"""

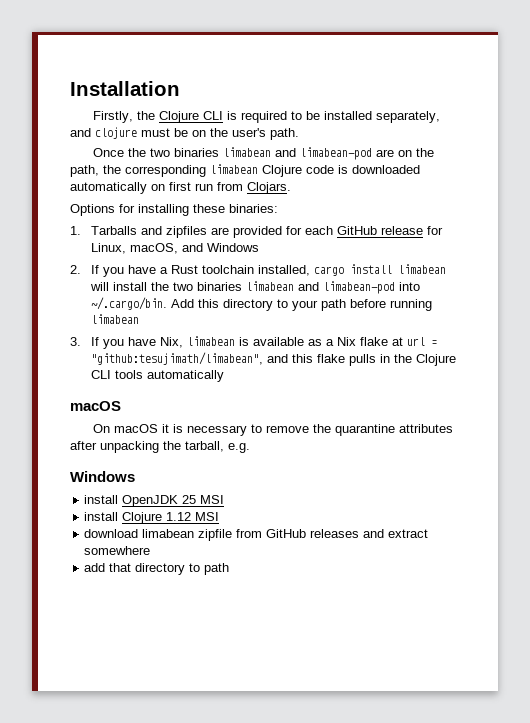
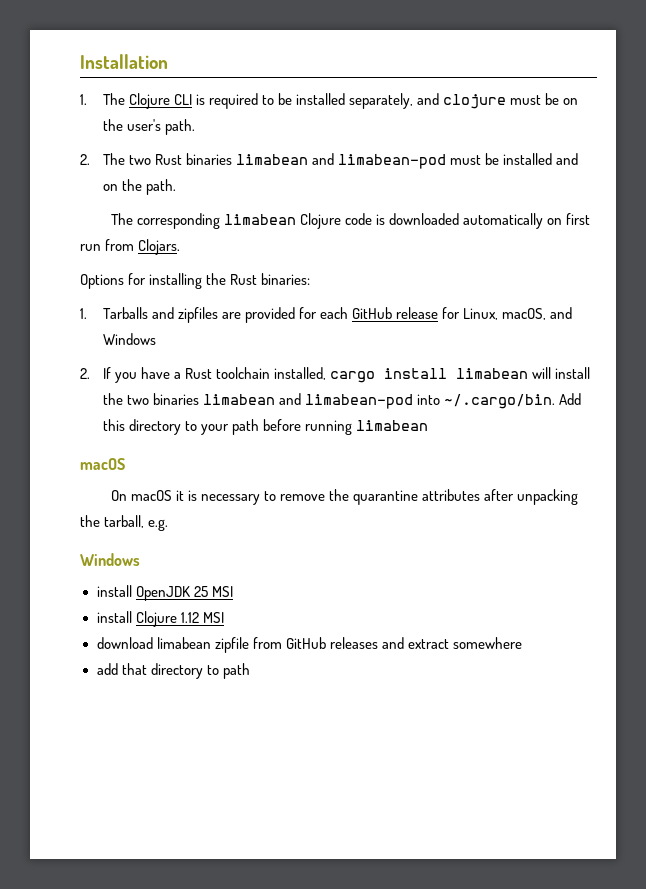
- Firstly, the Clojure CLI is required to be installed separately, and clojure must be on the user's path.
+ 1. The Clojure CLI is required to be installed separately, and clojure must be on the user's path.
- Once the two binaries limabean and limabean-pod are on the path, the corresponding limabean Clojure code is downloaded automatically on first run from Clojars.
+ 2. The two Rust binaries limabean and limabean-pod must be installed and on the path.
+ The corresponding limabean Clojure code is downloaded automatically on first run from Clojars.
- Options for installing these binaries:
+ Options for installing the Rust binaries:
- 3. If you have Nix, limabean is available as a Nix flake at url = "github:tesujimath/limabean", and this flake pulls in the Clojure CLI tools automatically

"""

TASK - Both ends count here. Reproduce exactly the lines from the one containing "installing the Rust" through the end of the listing.

SOLUTION TO THIS EXERCISE -
+ Options for installing the Rust binaries:
- 3. If you have Nix, limabean is available as a Nix flake at url = "github:tesujimath/limabean", and this flake pulls in the Clojure CLI tools automatically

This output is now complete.